Нынче Злакомановы жили на Московской. Одно время казалось, что эта главная улица города уступила свое первенствующее значение Немецкой, сравнительно молодой и более модной. Но Злакоманов не переживал – это только казалось. Правда, Немецкая улица была полнехонька магазинов и лавок, на ней помещались редакции обеих местных газет, она была нарядна и служила любимым местом для гуляний публики. «Во-первых, она не длиннее крысиного хвоста, раз-два – и прошел, – рассуждал сам с собой Василий Саввич, – а во-вторых, она гораздо беднее, да и по характеру легкомысленнее нашей Московской».
На последней, тянувшейся через всю толщу Саратова, от самой Волги были построены целые ряды монументальных зданий, из которых дом общества купцов и мещан с окружным судом и судебной палатой, пассаж Лаптева, да и собственно особняк Злакомановых могли бы украшать и столицу. Впрочем, и в Петербурге, и в Москве Злакомановы тоже имели каменные палаты, потому как у Василия Саввича, кроме паев родового предприятия, были еще и собственные коммерческие интересы в столицах.

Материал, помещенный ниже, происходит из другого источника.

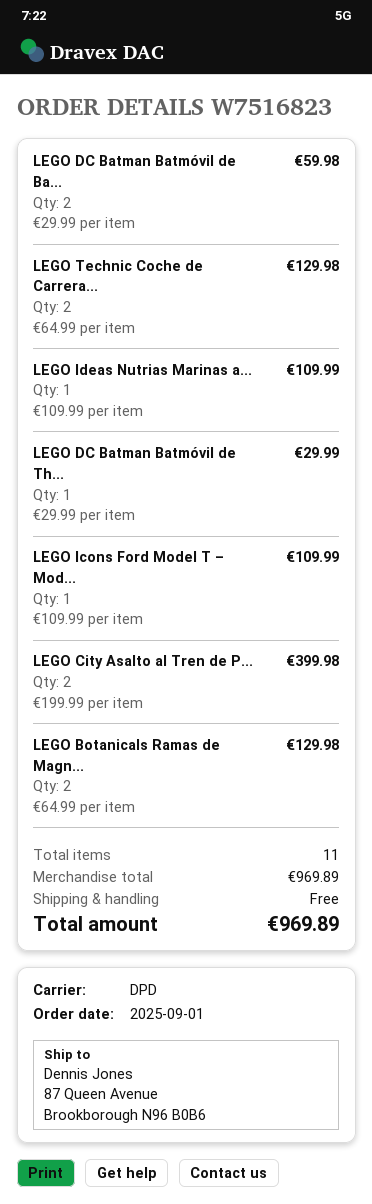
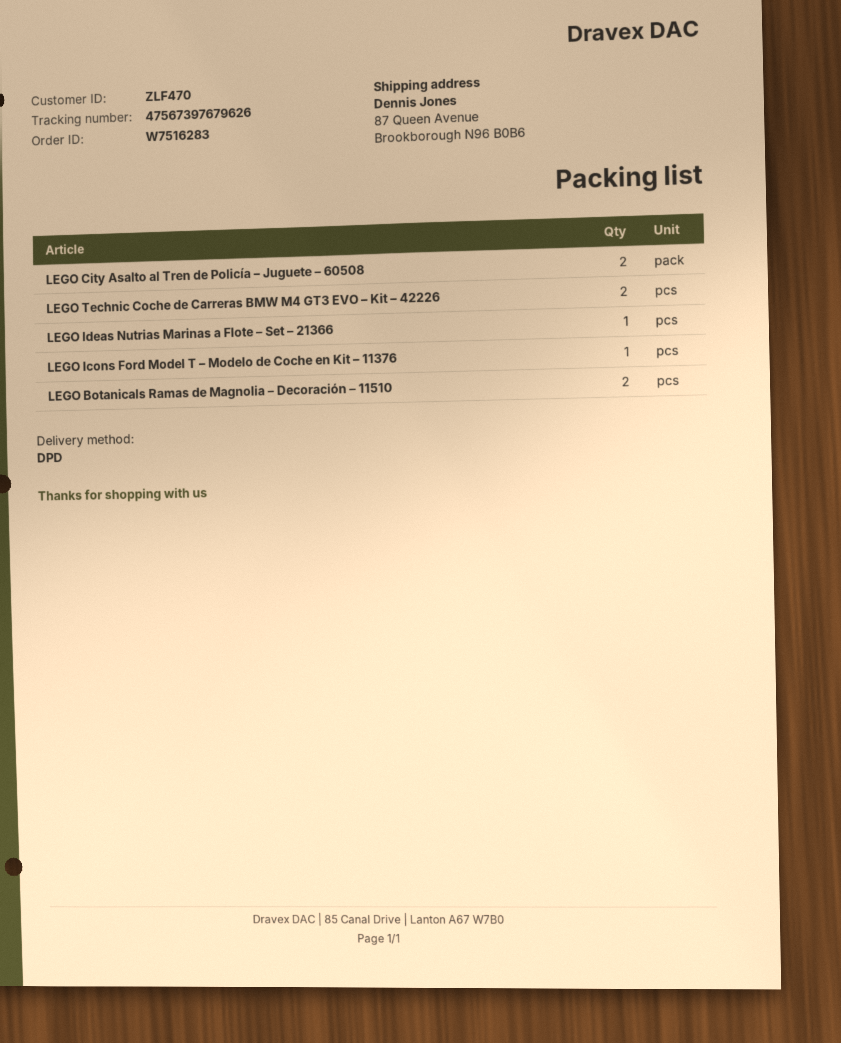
order number: W7516823 -> W7516283
LEGO DC Batman Batmóvil de Ba...: 2 -> none
LEGO DC Batman Batmóvil de Th...: 1 -> none

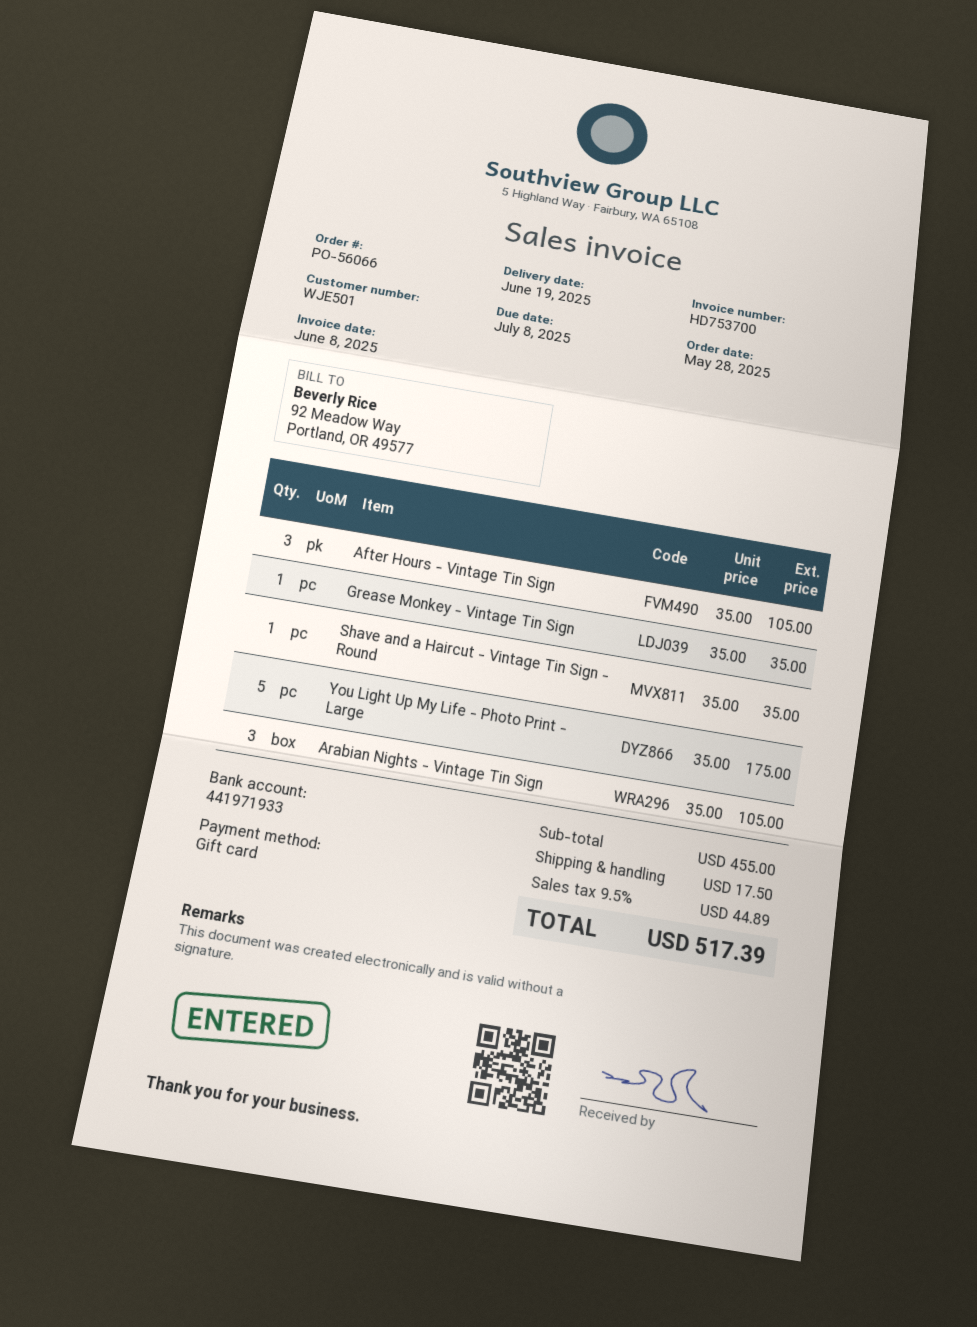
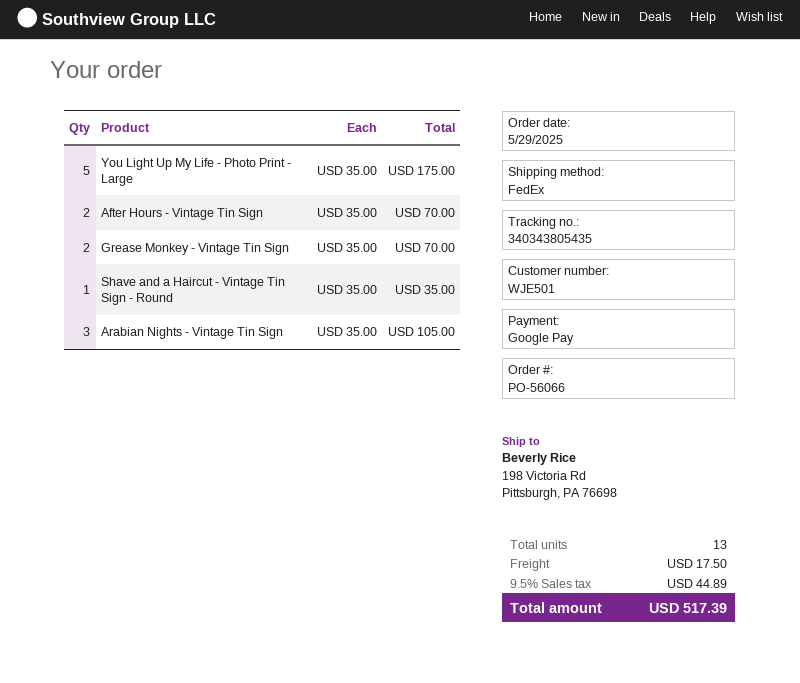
order date: 2025-05-28 -> 2025-05-29
payment method: gift card -> Google Pay
After Hours - Vintage Tin Sign: 3 x 35.00 = 105.00 -> 2 x 35.00 = 70.00
Grease Monkey - Vintage Tin Sign: 1 x 35.00 = 35.00 -> 2 x 35.00 = 70.00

В близких друзьях купца хаживал губернатор, чей дом тоже важно стоял на Московской по соседству с двумя церквями, обе из которых были подняты во имя архистратига Михаила. Более старый храм, который относился еще к началу закладки города, был отдан старообрядцам, которые примкнули к единоверию. В эту древнюю церковь исстари хаживало и семейство Злакомановых, убежденных, коренных старообрядцев.
На дворе стояли шестидесятые годы, а Василий Саввич с непробиваемым упрямством продолжал жить по старинке: добрая половина его двухэтажного дома, где прежде главенствовала покойница-мать, все так же была набита богомолками и приживалками, масляных ламп и кранов с горячей водой тут отродясь не было – их бы не потерпели. У почерневших от времени икон теплились лампадки, умывались, как встарь – французским одеколоном, и личную посуду в чужие руки не давали. Да и у самого хозяина важные бухгалтерские книги и справочники завсегда лежали рядом с молитвенником, написанным старообрядческим полууставом.